_EXERCISE INSTRUCTIONS_
In the entries below, find the line with "subtotal: 2441.00 -> 2611.00" and the line with "total: 2364.94 -> 2560.20". Reproduce those two lines and every line between them exactly, and nothing more.

_SUPPLIED DATA_
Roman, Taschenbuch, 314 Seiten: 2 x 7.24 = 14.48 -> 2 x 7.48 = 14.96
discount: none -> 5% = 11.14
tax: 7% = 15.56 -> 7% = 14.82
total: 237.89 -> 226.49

--

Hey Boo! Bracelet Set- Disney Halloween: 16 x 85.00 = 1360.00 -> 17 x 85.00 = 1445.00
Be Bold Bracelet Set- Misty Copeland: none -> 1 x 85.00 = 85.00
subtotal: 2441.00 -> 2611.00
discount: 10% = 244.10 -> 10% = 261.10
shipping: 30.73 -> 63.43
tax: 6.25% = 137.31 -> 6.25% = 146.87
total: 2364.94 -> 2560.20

_WRITTEN ANSWER_
subtotal: 2441.00 -> 2611.00
discount: 10% = 244.10 -> 10% = 261.10
shipping: 30.73 -> 63.43
tax: 6.25% = 137.31 -> 6.25% = 146.87
total: 2364.94 -> 2560.20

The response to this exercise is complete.